Aquilo caiu e quebrou o telhado. A coisa tinha uma forma que ninguém havia visto antes. Apesar de estar em frente aos olhos de todos, ninguém conseguia identificar a cor daquilo. Era de um brilho e de um tom nunca visto. E o odor? Ninguém havia antes sentido. Alguém coloca a mão e não consegue identificar a densidade da coisa, pois era uma densidade nunca antes percebida por eles. O peso? Era muito estranho: o conceito de leve e de pesado não se aplicava àquilo. A temperatura dela era indescritível, pois nunca sentida antes. A coisa estava ali em frente a todos, porém, como descrevê-la? Como telefonar para os bombeiros e explicar o que havia caído e atravessado o telhado?
Para sentir os parágrafos seguintes, tenta imaginar a “coisa” nunca experimentada antes, nunca dita antes.
Esta situação hipotética pouco plausível é interessante. Quando afirmei “nunca visto, nunca sentido, nunca percebido”, obrigo o leitor a não ter como representar/imaginar a tal coisa. E por que isso acontece ao leitor? Porque o impeço de puxar da memória as tintas para pintar o que caiu atravessando o telhado. Ao informar que as sensações fornecidas pela coisa não passaram anteriormente pelos sentidos (os cinco sentidos!), faço com que tenhamos que imaginar a partir da tábula rasa! E isso é impossível. Então o leitor, ao ler a descrição maluca, fica a buscar imagens para identificar a coisa. Todas as imagens vêm e nenhuma se cola à descrição. Torno indescritível a coisa, é algo indizível!
Aquilo que caiu só fará sentido após ser possível dizê-lo, e dizê-lo é dar sentido para ele!!!!!!
É uma questão vital poder dizer o que nos rodeia, portanto, é uma questão de vida dar sentido a tudo! O sentido é dito, é criado/exposto pelo verbo! Quero dizer que só existe humanamente o que é dito, o que é tomado consciência através da linguagem! Outro exemplo: enquanto não contarem que o Joãozinho quebrou o braço, para mim o acidente não existe! Para mim e para todos que disto não sabem.
Vivemos na antroposfera do entendimento, fora dela não há consciência humana.
O planeta é uma verbosfera! Viver e verbalizar o vivido são uma coisa só!
A “coisa” que quebrou o telhado, quando algo for dito sobre ela, ela será algo para nós. Se dissermos algo bom, será boa. Se dissermos algo ruim, ela será ruim.
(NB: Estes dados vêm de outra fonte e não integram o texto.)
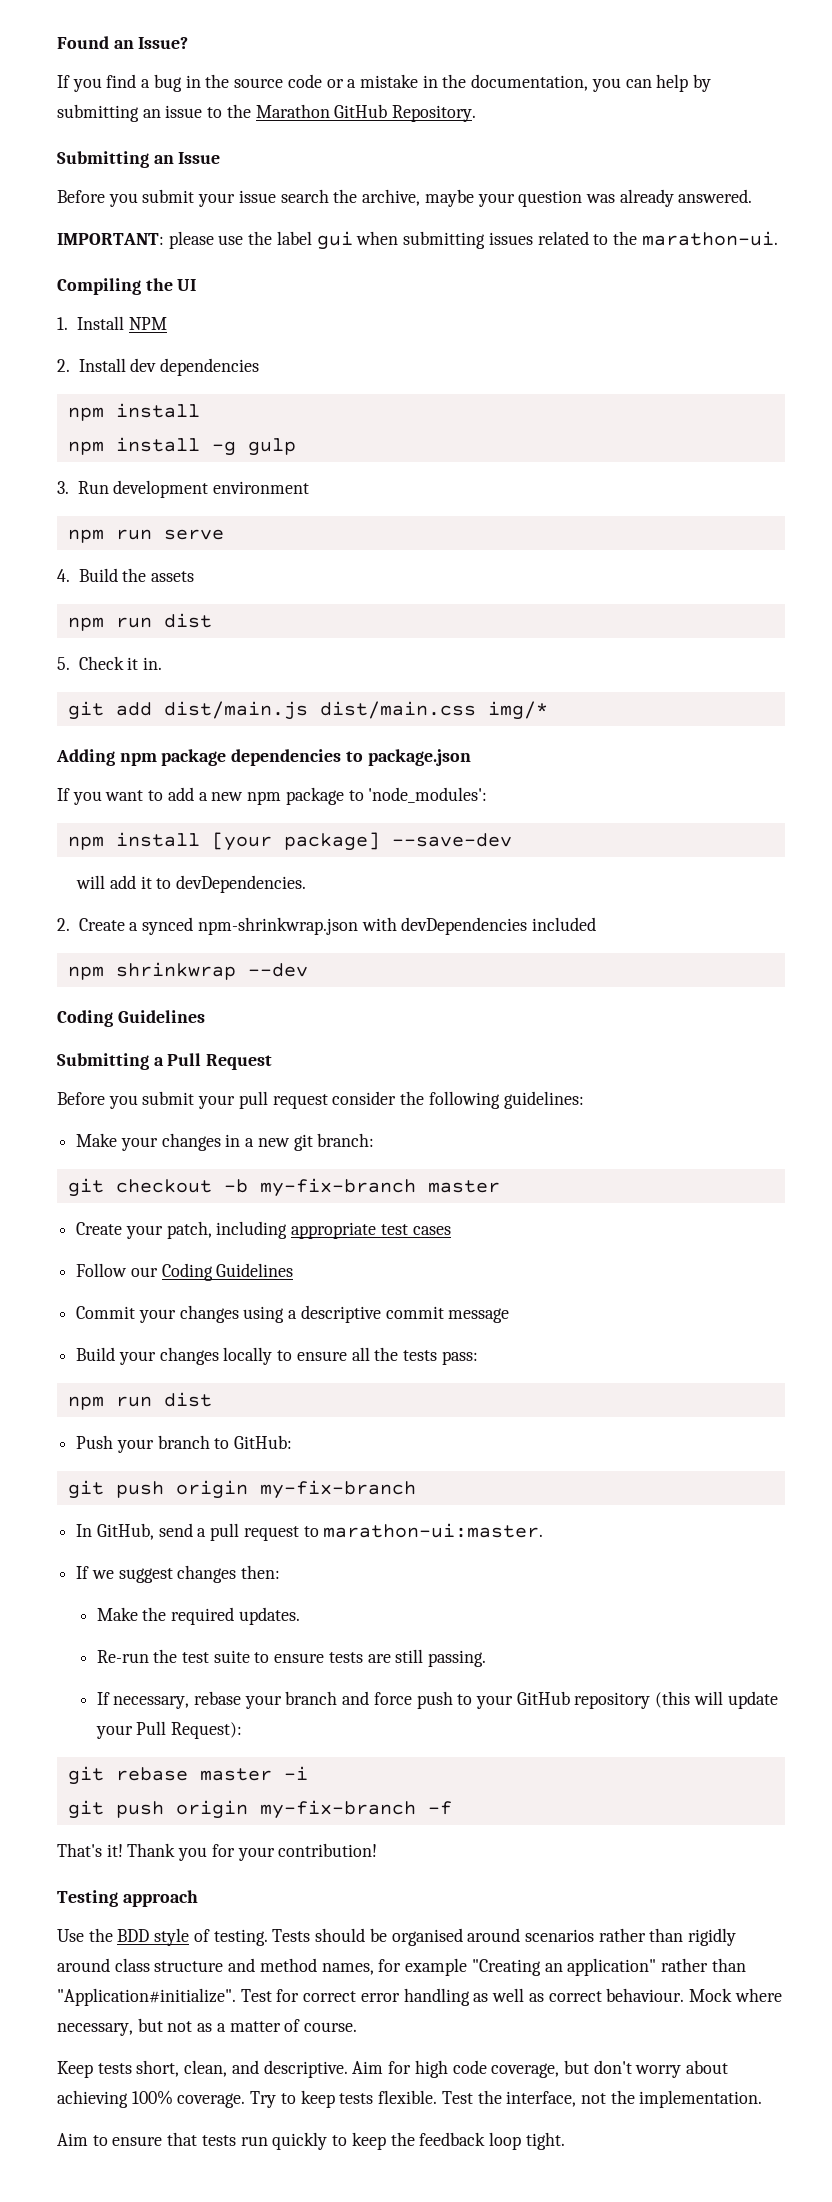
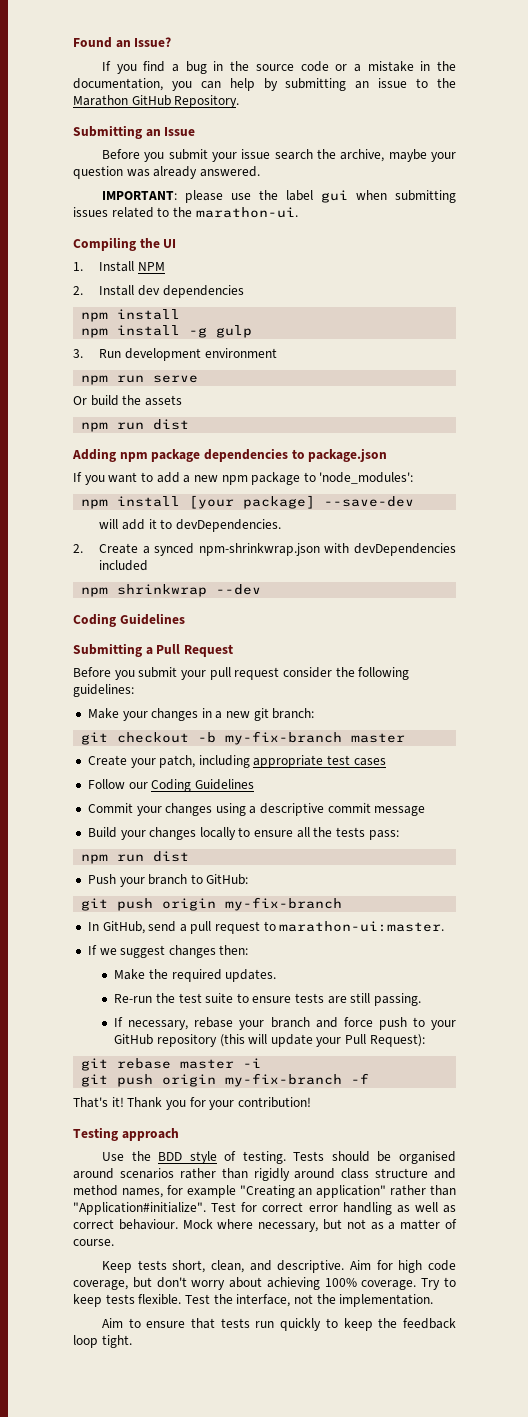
[57,568,118,582] 4. Build -> [73,395,119,406] Or build
[57,656,163,670] [67,701,548,720] // 5. Check it in. // git add dist/main.js dist/main.css img/* -> (190, 424) none

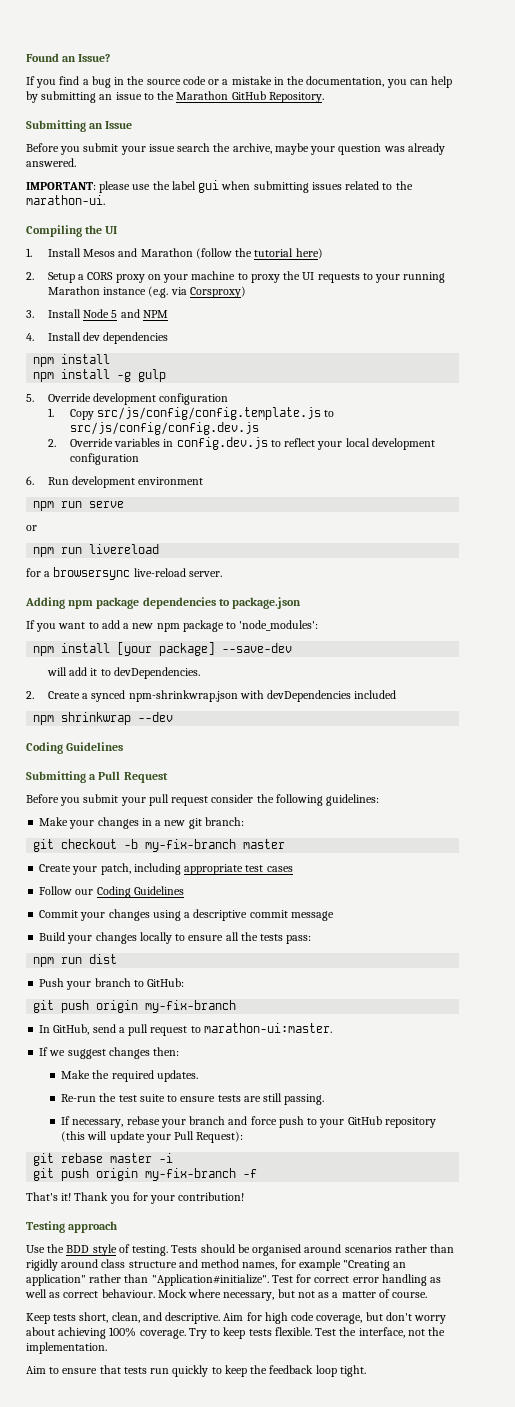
(135, 266) none -> [83,248,323,259] [26,271,446,283] [47,286,246,298] [26,309,140,318] Mesos and Marathon (follow the tutorial here) // 2. Setup a CORS proxy on your machine to proxy the UI requests to your running Marathon instance (e.g. via Corsproxy) // 3. Install Node 5 and
[73,286,83,295] 2. -> [26,333,34,341] 4.
[73,349,83,358] 3. -> [26,393,229,405] [47,407,335,420] [69,422,259,435] [47,437,435,450] [69,453,139,465] [26,476,34,485] 5. Override development configuration // 1. Copy src/js/config/config.template.js to src/js/config/config.dev.js // 2. Override variables in config.dev.js to reflect your local development configuration // 6.
[73,395,182,406] [81,419,190,432] Or build the assets // npm run dist -> [26,525,37,531] [33,544,160,557] [26,567,222,580] or // npm run livereload // for a browsersync live-reload server.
Eu até poderia comentar as fake News. Elas falam, descrevem e dão falsos sentidos a acontecimentos transformando-os, deturpando-os. Mas, não vou fazê-lo nesse texto.
Aquelas pessoas que verbalizam mal o mundo (leem pouco, escrevem mal, falam qualquer coisa para qualquer um, expressam só palavrões e maledicências), não podem ter qualidade de vida! Afinal, o seu mundo é como o descrevem. A verbosfera para estes, é um lugar inóspito, vulgar, pouco inteligível e assustador.
Viver é dizer o mundo em que vivemos. Dizer/entender mal o mundo é viver mal. Entendamos que quando me refiro a dicção do mundo, indico a linguagem (lato sensu) e não apenas a vocalização.
Gente! Expressar é re/criar! É dar sentido! É, pela cultura, deixar aos descendentes um jeito de viver/entender/operar o mundo humano.
Para reorientar/melhorar a dicção/construção/fixação do mundo humano chamo não só os filósofos. Imagino um mutirão de professores de literatura, escritores, poetas, pintores e músicos (re)falando da vida; (re)dizendo as belezas que nos rodeiam. Modernos rapsodos (rhapsôidós) poetando valores, (re)vitalizando um espírito estético, um jeito belo de ver/viver/construir a realidade humana.
Que sejamos mais estetas e menos malfaladores/construtores do mundo.